### Your assignment:
Go through the lines below one by one and count those holding the string "Connection". Give the count alone.

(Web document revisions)
______
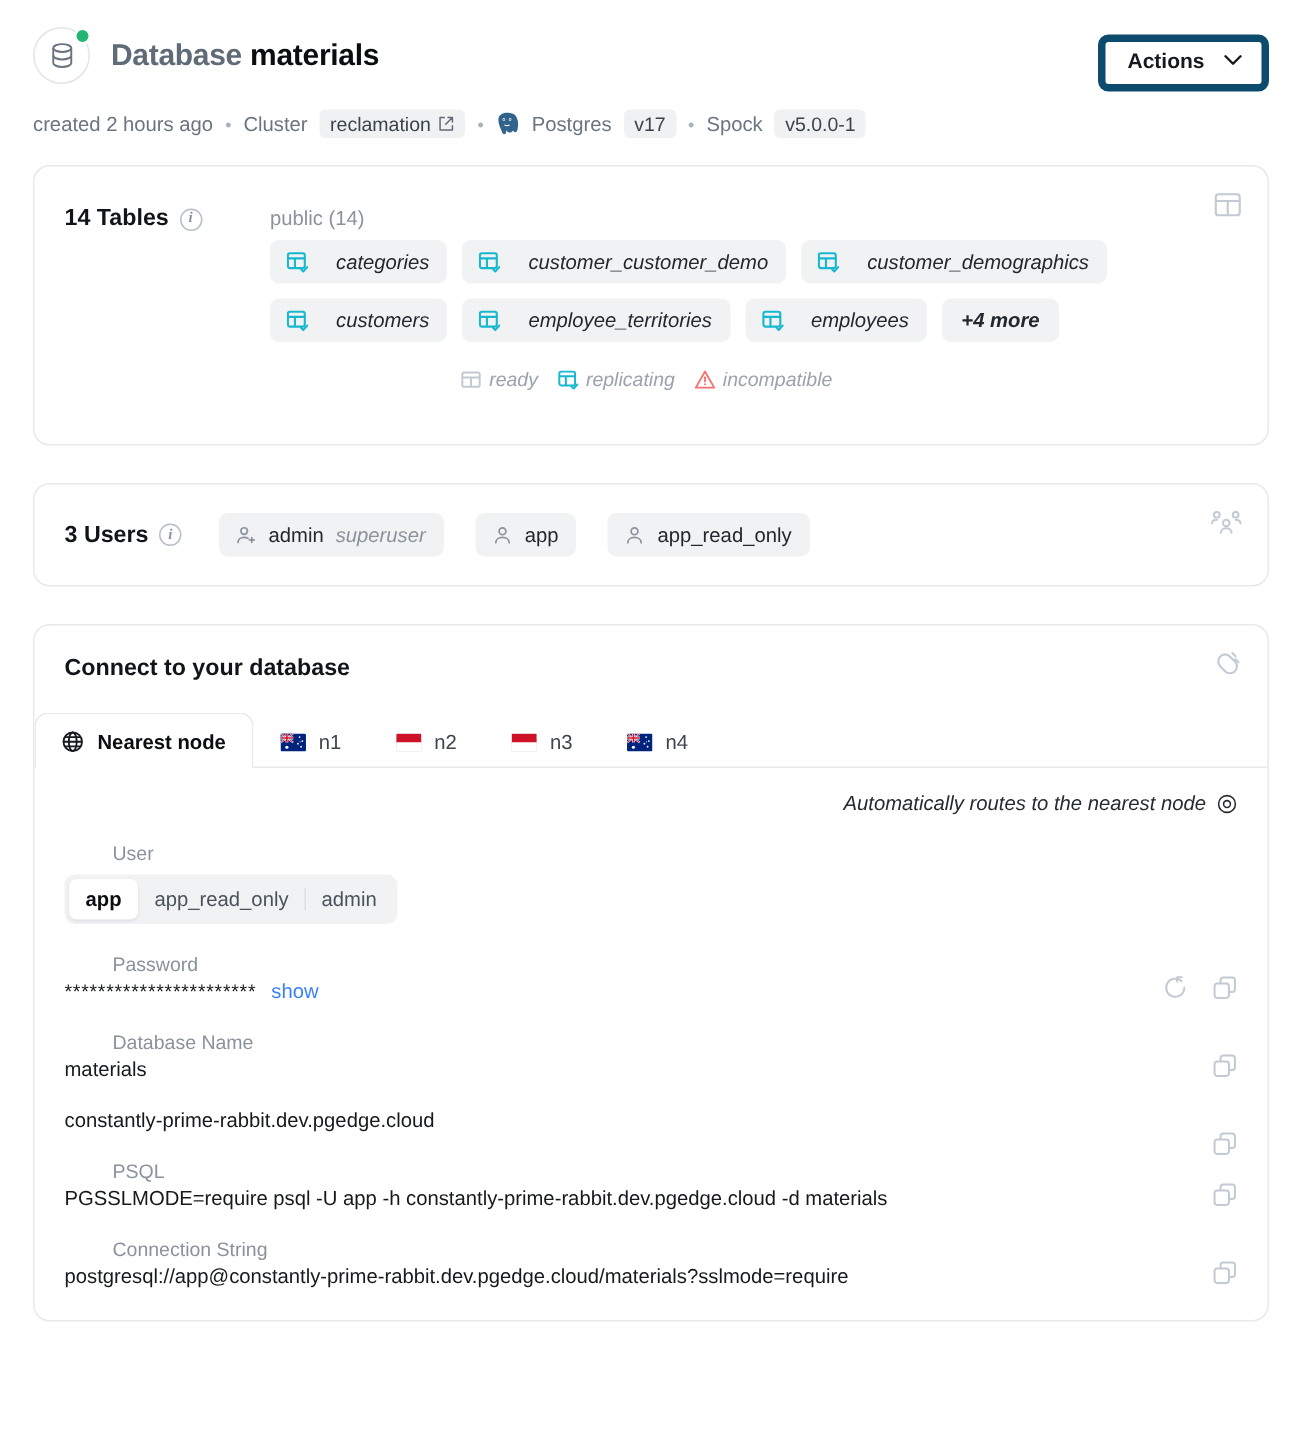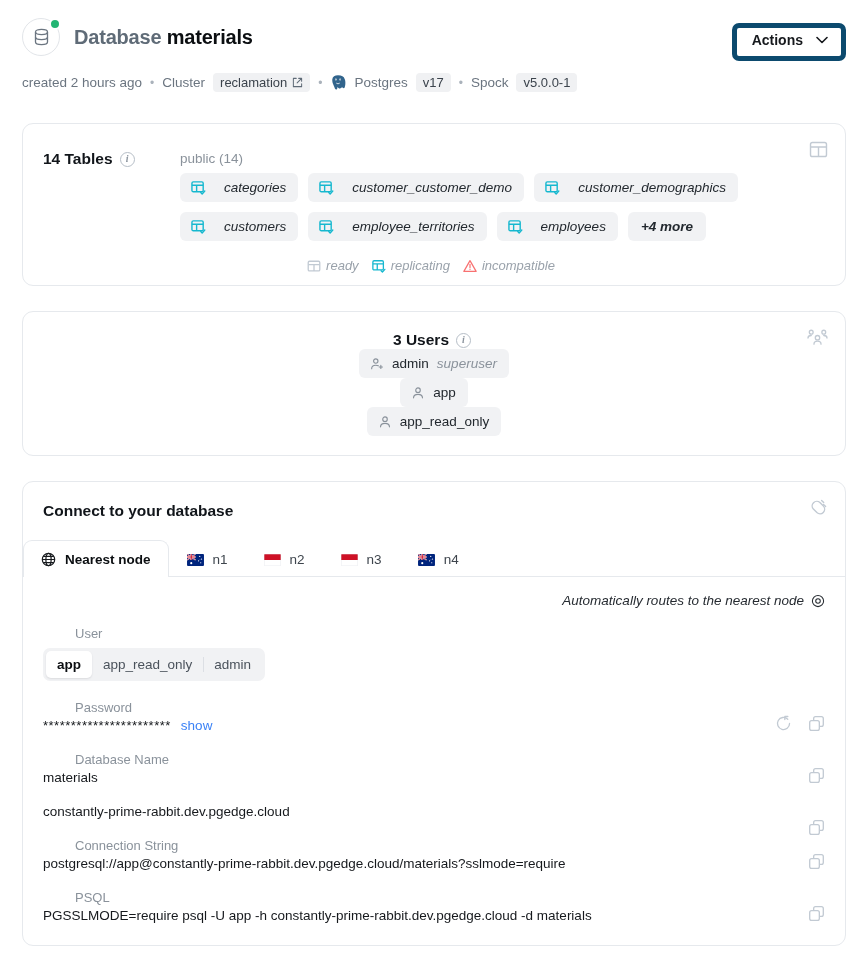--- a/index.html
+++ b/index.html
@@ -57,21 +57,21 @@
     margin: 0 22px;
     border: 1px solid #e6e9ed; border-radius: 11px;
     background: #fff; position: relative;
   }
   .card-corner-icon {
     position: absolute; top: 16px; right: 17px;
     color: #c2cad3;
   }
 
   
-  .tables-card { margin-top: 31px; padding: 20px 20px 12px 20px; }
+  .tables-card { margin-top: 18px; padding: 20px 20px 36px 20px; }
   .tables-grid { display: flex; gap: 0; }
   .tables-left { width: 137px; flex: none; padding-top: 6px; }
   .tables-count {
     font-size: 15.5px; font-weight: 700; color: #11151a;
     display: flex; align-items: center; gap: 7px;
   }
   .info-i {
     width: 15px; height: 15px; border-radius: 50%;
     border: 1px solid #b6bec7; color: #8b949e;
     font-size: 10px; font-style: italic; font-weight: 700;
@@ -91,21 +91,21 @@
   .chip.more { font-weight: 700; padding: 7px 13px; }
   .legend {
     display: flex; justify-content: center; align-items: center;
     gap: 7px; margin-top: 7px;
     font-size: 13px; font-style: italic; color: #9aa2ab;
   }
   .legend .item { display: inline-flex; align-items: center; gap: 5px; margin-right: 6px; }
 
   
   .users-card { margin-top: 25px; padding: 19px 20px; }
-  .users-inner { display: flex; align-items: center; gap: 0; flex-direction: column; }
+  .users-inner { display: flex; align-items: center; gap: 21px; }
   .users-count {
     font-size: 15.5px; font-weight: 700; color: #11151a;
     display: flex; align-items: center; gap: 7px; margin-right: 4px;
   }
   .user-chip {
     background: #f1f2f4; border-radius: 6px;
     padding: 7px 12px 7px 11px;
     display: inline-flex; align-items: center; gap: 8px;
     font-size: 13.5px; color: #22282e; white-space: nowrap;
   }
@@ -532,40 +532,40 @@
           <svg width="17" height="17" viewBox="0 0 18 18" fill="none">
             <rect x="6" y="1.8" width="10.2" height="10.2" rx="2" stroke="#c2cad3" stroke-width="1.4"></rect>
             <rect x="1.8" y="6" width="10.2" height="10.2" rx="2" stroke="#c2cad3" stroke-width="1.4" fill="#fff"></rect>
           </svg>
         </span>
       </div>
     </div>
 
     <div class="row">
       <div class="col">
-        <div class="field-label">Connection String</div>
+        <div class="field-label">PSQL</div>
         <div class="val">
-          <span>postgresql://app@constantly-prime-rabbit.dev.pgedge.cloud/materials?sslmode=require</span>
+          <span>PGSSLMODE=require psql -U app -h constantly-prime-rabbit.dev.pgedge.cloud -d materials</span>
         </div>
       </div>
       <div class="row-icons">
         <span class="icon-btn">
           <svg width="17" height="17" viewBox="0 0 18 18" fill="none">
             <rect x="6" y="1.8" width="10.2" height="10.2" rx="2" stroke="#c2cad3" stroke-width="1.4"></rect>
             <rect x="1.8" y="6" width="10.2" height="10.2" rx="2" stroke="#c2cad3" stroke-width="1.4" fill="#fff"></rect>
           </svg>
         </span>
       </div>
     </div>
 
     <div class="row">
       <div class="col">
-        <div class="field-label">PSQL</div>
+        <div class="field-label">Connection String</div>
         <div class="val">
-          <span>PGSSLMODE=require psql -U app -h constantly-prime-rabbit.dev.pgedge.cloud -d materials</span>
+          <span>postgresql://app@constantly-prime-rabbit.dev.pgedge.cloud/materials?sslmode=require</span>
         </div>
       </div>
       <div class="row-icons">
         <span class="icon-btn">
           <svg width="17" height="17" viewBox="0 0 18 18" fill="none">
             <rect x="6" y="1.8" width="10.2" height="10.2" rx="2" stroke="#c2cad3" stroke-width="1.4"></rect>
             <rect x="1.8" y="6" width="10.2" height="10.2" rx="2" stroke="#c2cad3" stroke-width="1.4" fill="#fff"></rect>
           </svg>
         </span>
       </div>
______
### Response box:
2